Re: [Mailman-Developers] Wiki woes
Hello,
I was just reading the discussion about Wiki migration from Confluence to MoinMoin on this list (mailman-developers). When this topic was first raised, a mailing list was set up along with some other resources for collaboration:
http://lists.bjdean.id.au/cgi-bin/mailman/listinfo/mmwiki http://moinmo.in/ConfluenceConverter
I was under the impression that people would be following the dedicated mailing list for this work (mmwiki), but it would appear that this is not the case. The last message I sent on this topic was this one:
http://lists.bjdean.id.au/pipermail/mmwiki/2012q3/000095.html
In fact, it touches upon the very issue that seems to be causing problems now: Confluence appears to have changed and useful functionality has been removed. Although this affects Confluence users in a negative way, it may have an impact on the exported form used in any migration work as well.
If you would like a summary of the work I have done so far to migrate the content, take a look at the following mail:
http://lists.bjdean.id.au/pipermail/mmwiki/2012q2/000092.html
There's another mail (cross-posted to moin-user) which references the content repository used as the basis of this effort, too:
http://lists.bjdean.id.au/pipermail/mmwiki/2012q2/000094.html
As far as I know, the volunteer to whom I was responding has not done any work on this.

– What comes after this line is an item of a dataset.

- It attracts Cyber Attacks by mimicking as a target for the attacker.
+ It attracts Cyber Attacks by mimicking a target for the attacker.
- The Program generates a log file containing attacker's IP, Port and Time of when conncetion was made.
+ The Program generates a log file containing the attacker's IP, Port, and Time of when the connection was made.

In short, after Bradley Dean's initial research, I have written something which can convert Confluence content, although there will undoubtedly be things that need finishing, and if you take a look at the ConfluenceConverter pages, you may also be able to identify functionality that needs deploying or implementing in MoinMoin depending on the project's needs.
So, I would recommend that you don't start from scratch on this. If you like, I can even make an example of the migrated content available on the Internet so that you can see what needs doing, but you will, of course, need to let me know. I was going to mail this list (mailman-developers), given that the other one (mmwiki) seems dormant, and apologise for not having done so earlier, but this initiative really needs input from the actual Wiki users to be worthwhile, in my opinion.

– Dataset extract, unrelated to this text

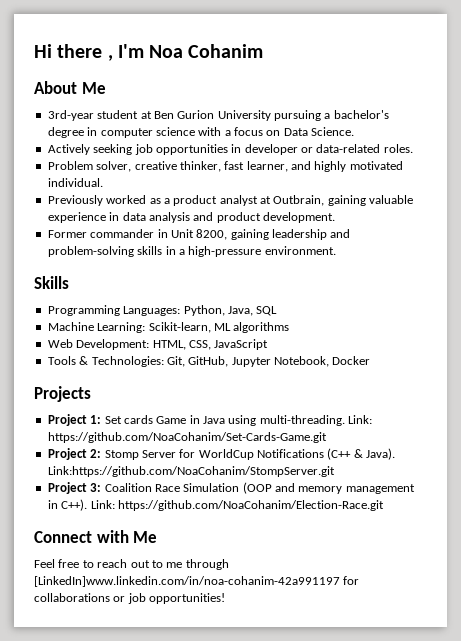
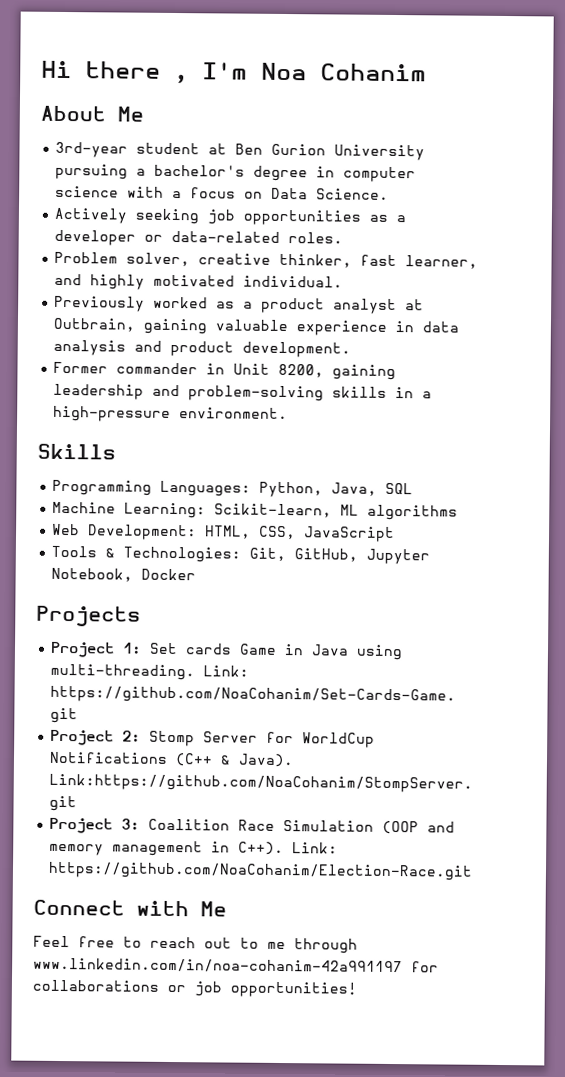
- Actively seeking job opportunities in developer or data-related roles.
+ Actively seeking job opportunities as a developer or data-related roles.
- Feel free to reach out to me through [LinkedIn]www.linkedin.com/in/noa-cohanim-42a991197 for collaborations or job opportunities!
+ Feel free to reach out to me through www.linkedin.com/in/noa-cohanim-42a991197 for collaborations or job opportunities!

Please let me know if you want to take this work any further.
Paul
Hi Paul,
On Dec 11, 2012, at 11:15 PM, Paul Boddie wrote:
I was under the impression that people would be following the dedicated mailing list for this work (mmwiki), but it would appear that this is not the case.
Dang. You probably made me/us aware of the mailing list at one time, and if so, I apologize for not engaging on it.
In fact, it touches upon the very issue that seems to be causing problems now: Confluence appears to have changed and useful functionality has been removed. Although this affects Confluence users in a negative way, it may have an impact on the exported form used in any migration work as well.
Again, darn. I don't know if it helps but for this particular case, we can get you access to whatever data you need, that might not be publicly available via wiki.list.org.
In short, after Bradley Dean's initial research, I have written something which can convert Confluence content, although there will undoubtedly be things that need finishing, and if you take a look at the ConfluenceConverter pages, you may also be able to identify functionality that needs deploying or implementing in MoinMoin depending on the project's needs.
So, I would recommend that you don't start from scratch on this. If you like, I can even make an example of the migrated content available on the Internet so that you can see what needs doing, but you will, of course, need to let me know. I was going to mail this list (mailman-developers), given that the other one (mmwiki) seems dormant, and apologise for not having done so earlier, but this initiative really needs input from the actual Wiki users to be worthwhile, in my opinion.
Please let me know if you want to take this work any further.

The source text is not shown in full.